Un homme de 83 ans, souffrant de démence et sans permis de conduire valide, a disparu de son domicile pendant une trentaine d’heures avant de réapparaître au volant d’une voiture flambant neuve, et pas n’importe laquelle, puisqu’il s’agissait d’un SUV Jeep d’une valeur de 60 000 euros (70 000 dollars), raconte “The US Sun”. Sa fille affirme que son père n’a même pas eu conscience d’avoir effectué cet achat. À son retour, James Benson a en effet répondu à sa famille qui l’interrogeait sur son absence qu’il était “parti faire une course”…
Une vente cosignée par son épouse victime elle aussi de troubles de la mémoire
Les circonstances de la vente témoignent de graves défaillances dans le processus de vérification du concessionnaire installé dans l’état de Georgie. L’épouse de l’acquéreur a cosigné le contrat de crédit lié au véhicule, bien qu’elle soit elle-même affectée par des troubles de mémoire sévères l’empêchant de garder le moindre souvenir de l’événement. Le vendeur reconnaît la transaction mais refuse pour l’instant tout remboursement complet. Pour justifier sa position, l’établissement invoque l’absence de discrimination envers les personnes âgées lors de l’accueil des clients.

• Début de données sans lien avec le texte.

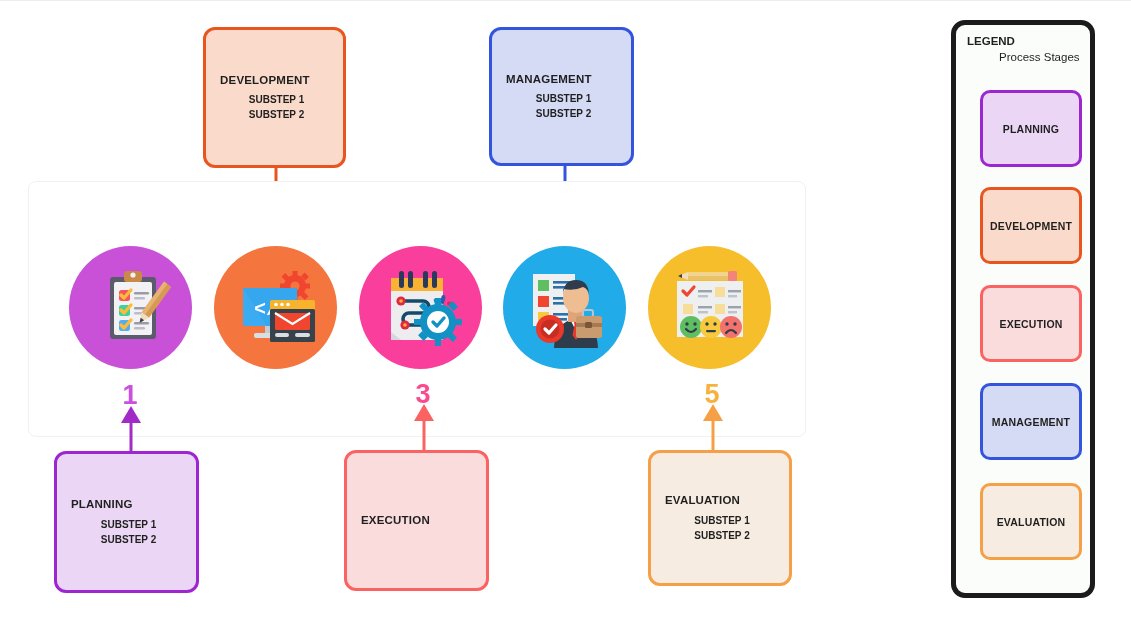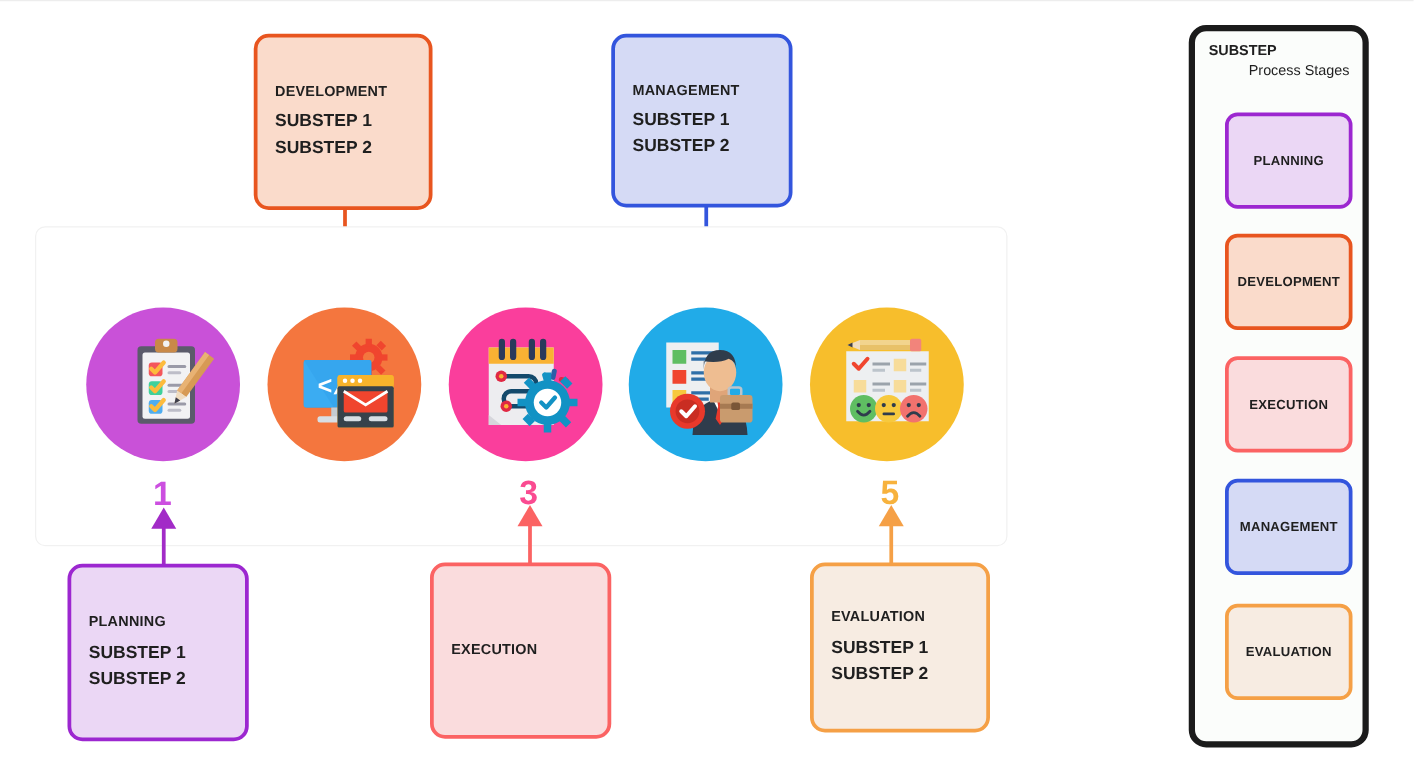--- a/index.html
+++ b/index.html
@@ -87,24 +87,25 @@
   }
   .card-title {
     font-size: 11.5px;
     font-weight: bold;
     letter-spacing: 0.2px;
     color: #1f1f1f;
     line-height: 1.35;
   }
   .card-substeps {
     margin-top: 4px;
-    font-size: 14px;
+    font-size: 10px;
     font-weight: bold;
     color: #1f1f1f;
     line-height: 1.5;
+    text-align: center;
   }
 
   
   #legend-panel {
     position: absolute;
     left: 951px;
     top: 20px;
     width: 144px;
     height: 578px;
     background: #fbfdfb;
@@ -412,21 +413,21 @@
 <div class="stage-card" id="card-evaluation" style="left:648px; top:450px; width:144px; height:136px; background:#F7ECE2; border-color:#F5A046;">
   <div class="card-inner">
     <div class="card-title">EVALUATION</div>
     <div class="card-substeps" style="white-space:pre-line;">SUBSTEP 1
 SUBSTEP 2</div>
   </div>
 </div>
 
 <div id="legend-panel">
   <div id="legend-header">
-    <div class="legend-title">SUBSTEP</div>
+    <div class="legend-title">LEGEND</div>
     <div class="legend-subtitle">Process Stages</div>
   </div>
 
   <div class="legend-swatch" style="top:65px; background:#EBD7F5; border-color:#9C27D0;">
     <span>PLANNING</span>
   </div>
   <div class="legend-swatch" style="top:162px; background:#FADBCB; border-color:#E8551F;">
     <span>DEVELOPMENT</span>
   </div>
   <div class="legend-swatch" style="top:260px; background:#FADCDD; border-color:#FB6363;">

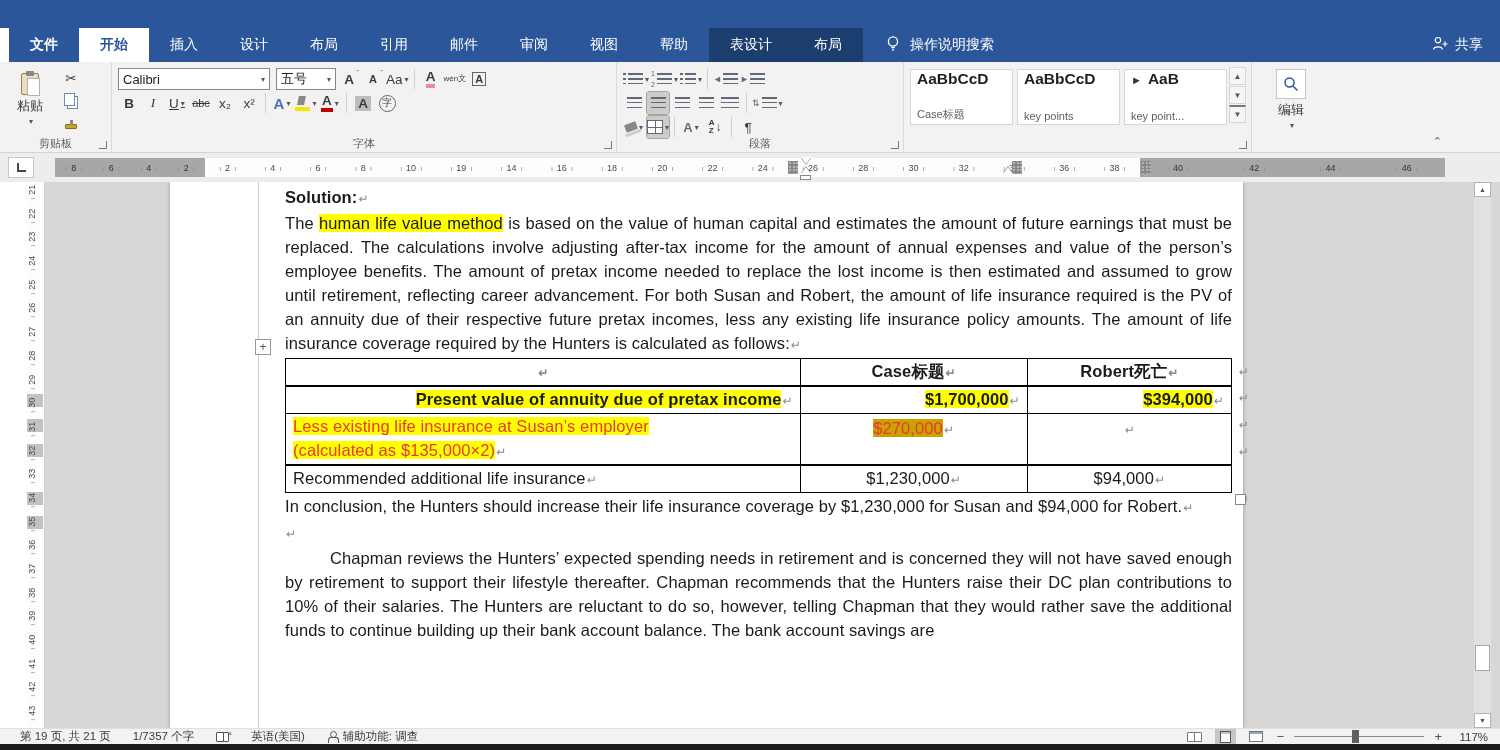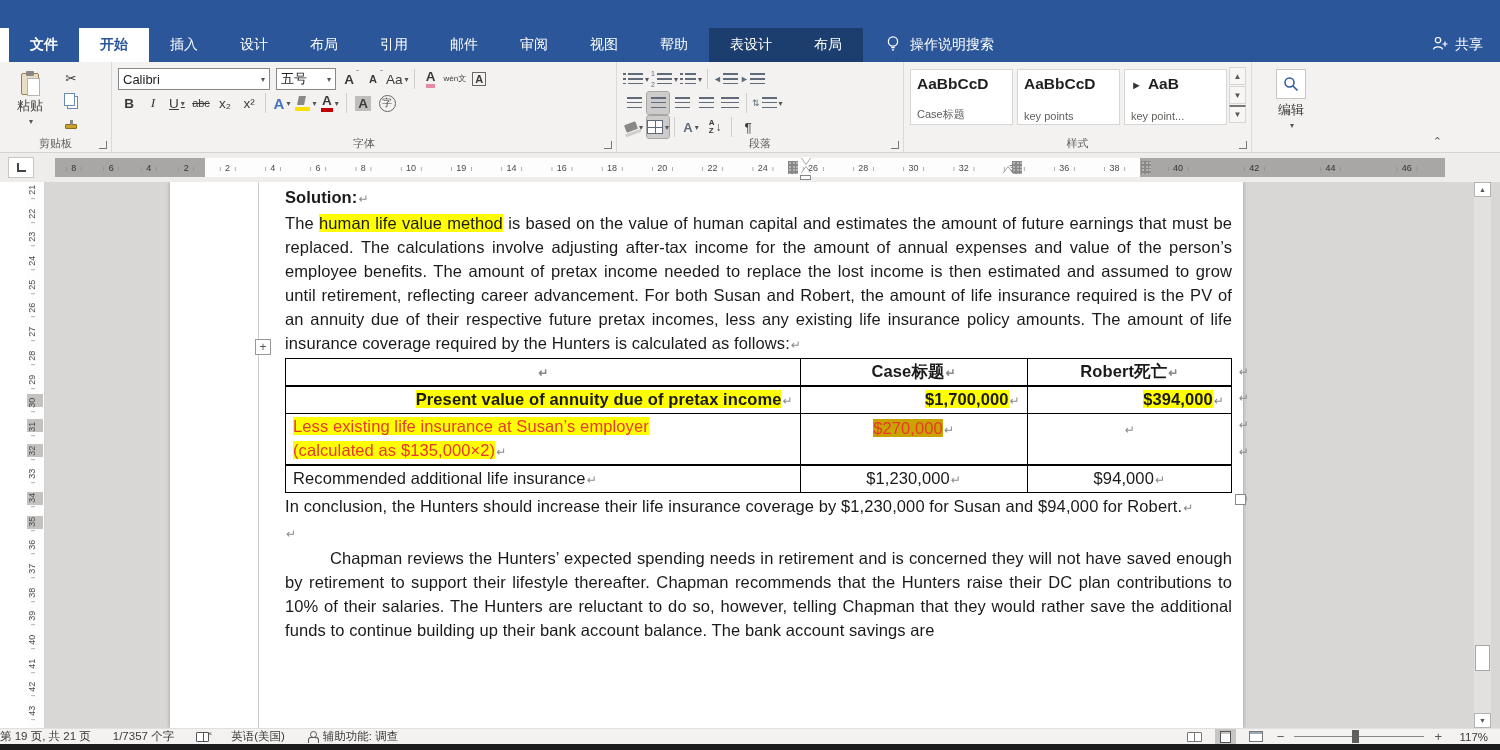--- a/index.html
+++ b/index.html
@@ -64,21 +64,21 @@
   .bucket { width:12px; height:8px; background:#8a8886; transform:rotate(-20deg); border-radius:1px; position:relative; }
   .bucket:after { content:""; position:absolute; left:-2px; bottom:-4px; width:16px; height:3px; background:#cfcdcb; }
   .sorticon { display:flex; align-items:center; font-size:8px; line-height:1; color:#3b3a39; gap:1px; }
   .sortlets { display:flex; flex-direction:column; font-weight:bold; }
   .lsicon { display:flex; align-items:center; gap:2px; }
   .lsarrow { font-size:9px; color:#5f6b7a; }
 
   
   .g-styles { width:348px; }
   .stylecards { display:flex; gap:4px; height:56px; margin-top:2px; }
-  .stylecard { background:#fff; border:1px solid #d8d6d4; width:103px; padding:5px 6px 2px 6px; display:flex; flex-direction:column; justify-content:space-between; }
+  .stylecard { background:#fff; border:1px solid #d8d6d4; width:103px; padding:0 6px 2px 6px; display:flex; flex-direction:column; justify-content:space-between; }
   .sprev { font-size:15.5px; font-weight:bold; color:#1f1f1f; white-space:nowrap; }
   .sname { font-size:11px; color:#605e5c; white-space:nowrap; overflow:hidden; }
   .sarrow { color:#333; font-size:11px; margin-right:6px; }
   .stylescroll { display:flex; flex-direction:column; gap:1px; margin-left:2px; }
   .sscb { width:17px; height:18px; background:#f7f6f5; border:1px solid #d8d6d4; font-size:8px; color:#555; display:flex; align-items:center; justify-content:center; }
   .sscb.more { border-top:2px solid #777; }
 
   
   .g-edit { width:78px; border-right:none; }
   .editbig { display:flex; flex-direction:column; align-items:center; gap:2px; font-size:13px; color:#3b3a39; padding-top:2px; }
@@ -139,21 +139,21 @@
   .p-indent { text-indent:45px; }
 
   
   .vscroll { position:absolute; right:9px; top:182px; bottom:22px; width:17px; background:#e3e1df; }
   .sbtn { position:absolute; left:0; width:17px; height:15px; background:#fff; border:1px solid #b5b3b1; font-size:7px; color:#555; display:flex; align-items:center; justify-content:center; }
   .sbtn.up { top:0; } .sbtn.down { bottom:0; }
   .sthumb { position:absolute; left:1px; right:1px; top:463px; height:26px; background:#fff; border:1px solid #a8a6a4; }
 
   
   .statusbar { position:absolute; left:0; bottom:6px; height:16px; width:100%; background:#f3f2f1; border-top:1px solid #e1dfdd; display:flex; align-items:center; font-size:11.5px; color:#3b3a39; }
-  .stleft { display:flex; align-items:center; gap:22px; margin-left:0; }
+  .stleft { display:flex; align-items:center; gap:22px; margin-left:20px; }
   .stright { margin-left:auto; display:flex; align-items:center; gap:10px; margin-right:12px; }
   .bookicon { width:13px; height:10px; border:1px solid #555; border-radius:1px; position:relative; background:#fff; }
   .bookicon:before { content:""; position:absolute; left:50%; top:0; bottom:0; width:1px; background:#555; }
   .bookx { position:absolute; right:-4px; top:-4px; font-size:8px; color:#555; }
   .accicon { width:11px; height:12px; position:relative; }
   .accicon:before { content:""; position:absolute; left:3px; top:0; width:5px; height:5px; border:1px solid #555; border-radius:50%; }
   .accicon:after { content:""; position:absolute; left:1px; top:6px; width:9px; height:5px; border-top:1.5px solid #555; border-left:1.5px solid #555; border-right:1.5px solid #555; border-radius:3px 3px 0 0; }
   .vwbtn { width:21px; height:15px; display:flex; align-items:center; justify-content:center; }
   .vwbtn.sel { background:#c8c6c4; }
   .vwread { width:15px; height:10px; border:1px solid #777; border-radius:1px 1px 0 0; position:relative; background:#fff; }
@@ -410,21 +410,20 @@
           <span class="sprev"><span class="sarrow">►</span><span>AaB</span></span>
           <span class="sname">key point...</span>
         </div>
       </div>
       <div class="stylescroll">
         <div class="sscb">▲</div>
         <div class="sscb">▼</div>
         <div class="sscb more">▼</div>
       </div>
     </div>
-    <div class="glabel">样式</div>
     <div class="launcher"></div>
   </div>
 
   <div class="rgroup g-edit">
     <div class="editbig">
       <span class="magbox">
         <svg width="16" height="16" viewBox="0 0 16 16">
             <circle cx="6.5" cy="6.5" r="4.5" fill="none" stroke="#2b579a" stroke-width="1.5"></circle>
             <path d="M10 10l4.5 4.5" stroke="#2b579a" stroke-width="1.6"></path>
           </svg>

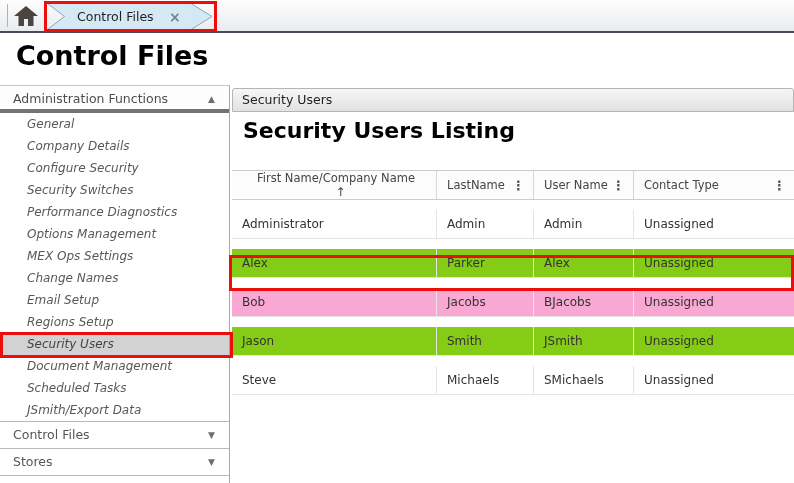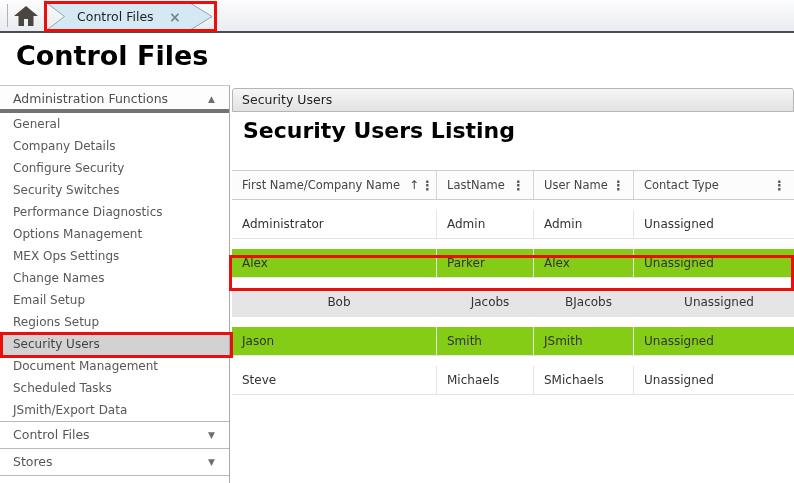--- a/index.html
+++ b/index.html
@@ -20,22 +20,22 @@
 
   
   .page-title { position:absolute; left:16px; top:40px; font-size:27px; font-weight:bold; color:#000; }
 
   
   .sidebar { position:absolute; left:0; top:85px; width:230px; height:398px;
              border-top:1px solid #c6c6c6; border-right:1px solid #a9a9a9; background:#fff; }
   .sb-header { height:27px; line-height:26px; padding-left:13px; font-size:12.5px; color:#4f4f4f;
                border-bottom:4px solid #737373; position:relative; background:#fdfdfd; cursor:pointer; }
   .sb-header .tri { position:absolute; right:14px; top:0; font-size:9px; color:#6e6e6e; line-height:26px; }
-  .sb-item { height:22px; line-height:22px; padding-left:13px; font-size:12px; color:#585858;
-             white-space:nowrap; cursor:pointer; }
+  .sb-item { height:22px; line-height:22px; padding-left:27px; font-size:12px; color:#585858;
+             white-space:nowrap; cursor:pointer;font-style:italic; }
   .sb-item.selected { background:#d2d2d2; color:#444; }
   .sb-section { height:27px; line-height:26px; padding-left:13px; font-size:12.5px; color:#555;
                 border-top:1px solid #b9b9b9; position:relative; cursor:pointer; }
   .sb-section .tri { position:absolute; right:14px; top:0; font-size:9px; color:#6e6e6e; line-height:26px; }
   .sb-bottom-line { border-top:1px solid #b9b9b9; height:0; }
   .sb-annotation { position:absolute; left:0; top:332px; width:233px; height:26px;
                    border:3px solid #ec0d0d; z-index:6; pointer-events:none; }
 
   
   .panel-header { position:absolute; left:232px; top:88px; width:562px; height:24px;
@@ -49,25 +49,25 @@
   .g-head { display:flex; height:30px; background:#fcfcfc;
             border-top:1px solid #cccccc; border-bottom:1px solid #cccccc; }
   .g-hcell { display:flex; align-items:center; padding:0 6px 0 10px; font-size:11.5px; color:#454545;
              border-right:1px solid #d6d6d6; overflow:hidden; white-space:nowrap; cursor:pointer; }
   .g-hcell:last-child { border-right:none; }
   .g-hcell .spacer { flex:1; }
   .sort-arrow { margin-left:9px; font-size:12px; color:#454545; }
   .kebab { font-size:13px; font-weight:bold; color:#555; padding:0 2px; cursor:pointer; }
   .g-row { display:flex; height:29px; border-bottom:1px solid #e4e4e4; background:#fff;margin-top:10px; }
   .g-row.alt { background:#84cc16; }
-  .g-row.selected { background:#e5e5e5;text-align:center; }
+  .g-row.selected { background:#f9a8d4; }
   .g-cell { line-height:28px; padding-left:10px; font-size:12px; color:#333;
             border-right:1px solid #e4e4e4; overflow:hidden; white-space:nowrap; }
   .g-cell:last-child { border-right:none; }
-  .w0 { width:205px; } .w1 { width:97px; } .w2 { width:100px; } .w3 { width:160px; }
+  .w0 { width:205px;flex-direction:column; } .w1 { width:97px; } .w2 { width:100px; } .w3 { width:160px; }
   .row-annotation { position:absolute; left:229px; top:255px; width:565px; height:36px;
                     border:3px solid #ec0d0d; z-index:6; pointer-events:none; }
 </style>
 </head>
 <body>
 
 <div id="screen">
 
   <div class="tabbar">
     <div class="tabbar-divider"></div>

Un lourd fardeau financier pour la veuve
La situation s’est dramatiquement compliquée depuis le décès de James Benson en février dernier. Son épouse a été placée dans un établissement spécialisé et doit désormais assumer des mensualités d’un montant de 750 dollars pour honorer la dette de ce véhicule. Face à ce gouffre financier, Alicia Miller étudie désormais les recours judiciaires possibles pour contester la validité de la vente et obtenir réparation. La famille dénonce un potentiel abus de faiblesse commis sur des personnes particulièrement vulnérables.
Un appel à l’encadrement des pratiques commerciales
Ce cas met en lumière la nécessité de renforcer la protection des consommateurs âgés. Pour éviter la reproduction de tels drames modernes, des voix s’élèvent pour imposer la vérification de la capacité cognitive des clients. La formation des vendeurs pour identifier les signaux d’alerte apparaît comme un levier essentiel pour garantir le respect d’un cadre de vente rigoureux.